Work request: Take the lines from the head of the listing through the one bearing "Microservices from design" and copy them exactly, leaving every picture out.

[Given data — start]

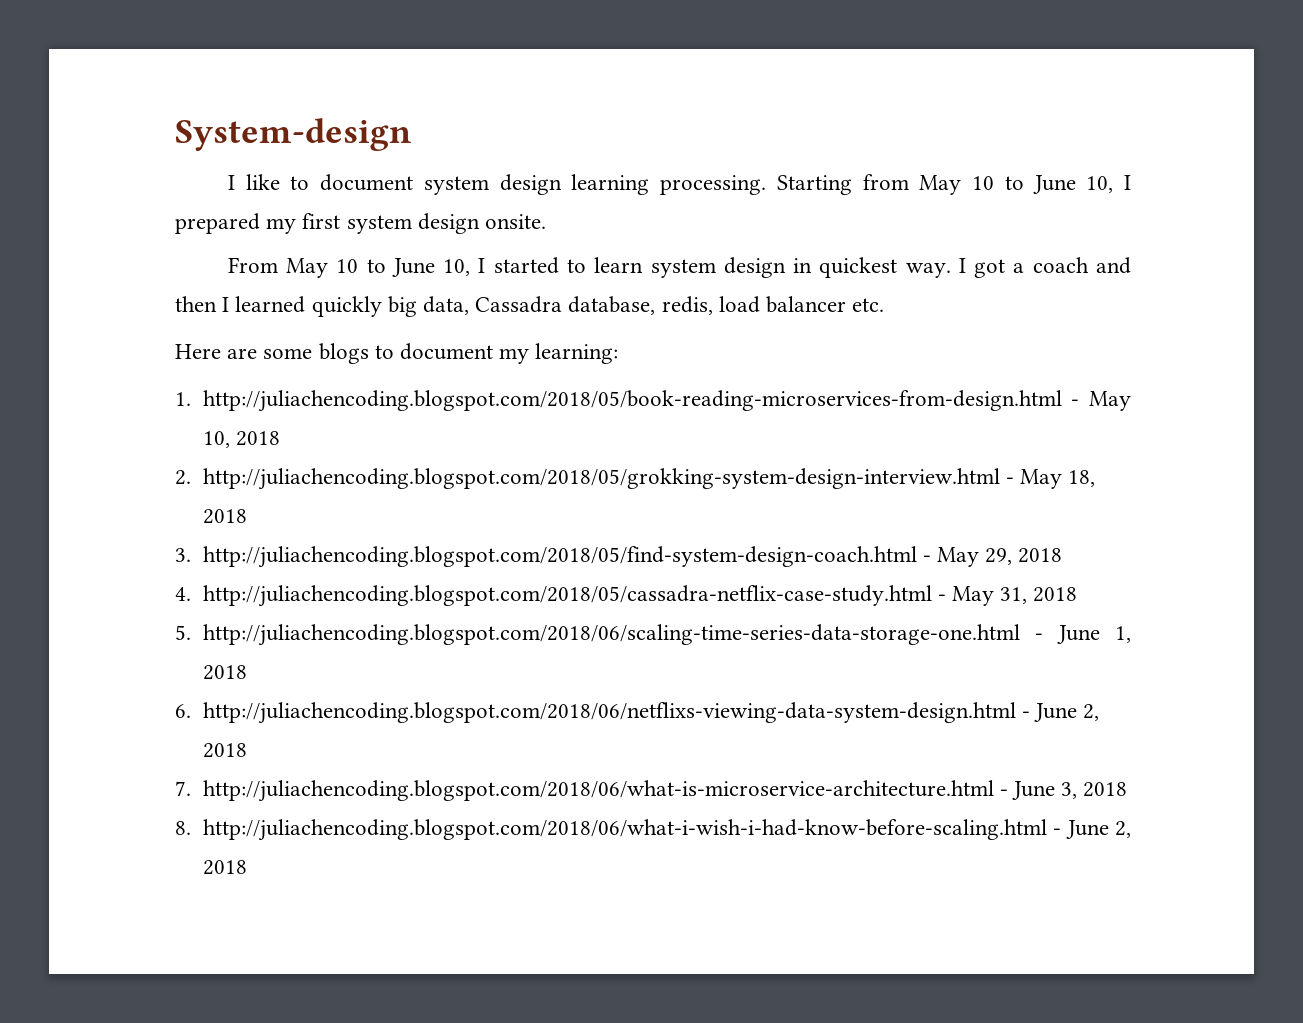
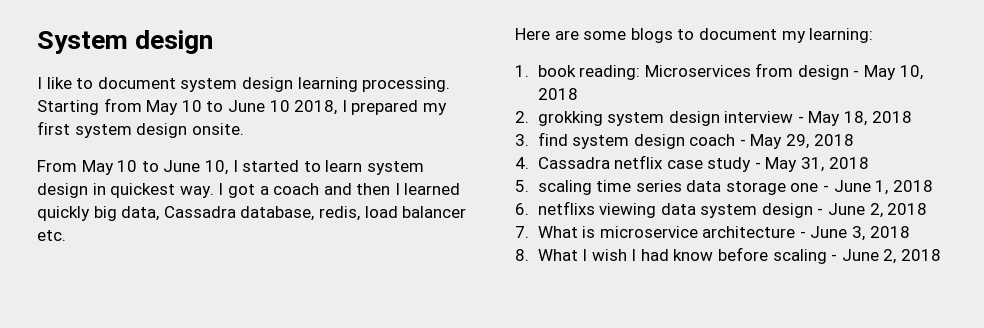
[175,118,411,151] System-design -> [37,30,214,54] System design
[1086,176,1114,193] 10, -> [269,100,338,115] 10 2018,
[202,390,1062,412] http://juliachencoding.blogspot.com/2018/05/book-reading-microservices-from-design.html -> [537,63,849,80] book reading: Microservices from design
[202,468,1000,490] http://juliachencoding.blogspot.com/2018/05/grokking-system-design-interview.html -> [537,111,794,126] grokking system design interview
[202,546,917,568] http://juliachencoding.blogspot.com/2018/05/find-system-design-coach.html -> [537,132,736,149] find system design coach
[202,585,932,607] http://juliachencoding.blogspot.com/2018/05/cassadra-netflix-case-study.html -> [537,155,752,172] Cassadra netflix case study
[202,624,1020,646] http://juliachencoding.blogspot.com/2018/06/scaling-time-series-data-storage-one.html -> [537,180,819,195] scaling time series data storage one
[202,702,1016,724] http://juliachencoding.blogspot.com/2018/06/netflixs-viewing-data-system-design.html -> [537,201,813,218] netflixs viewing data system design
[202,780,994,802] http://juliachencoding.blogspot.com/2018/06/what-is-microservice-architecture.html -> [537,226,796,238] What is microservice architecture
[202,819,1047,841] http://juliachencoding.blogspot.com/2018/06/what-i-wish-i-had-know-before-scaling.html -> [537,247,827,264] What I wish I had know before scaling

[Given data — finish]

Written solution:
[175,118,411,151] System-design -> [37,30,214,54] System design
[1086,176,1114,193] 10, -> [269,100,338,115] 10 2018,
[202,390,1062,412] http://juliachencoding.blogspot.com/2018/05/book-reading-microservices-from-design.html -> [537,63,849,80] book reading: Microservices from design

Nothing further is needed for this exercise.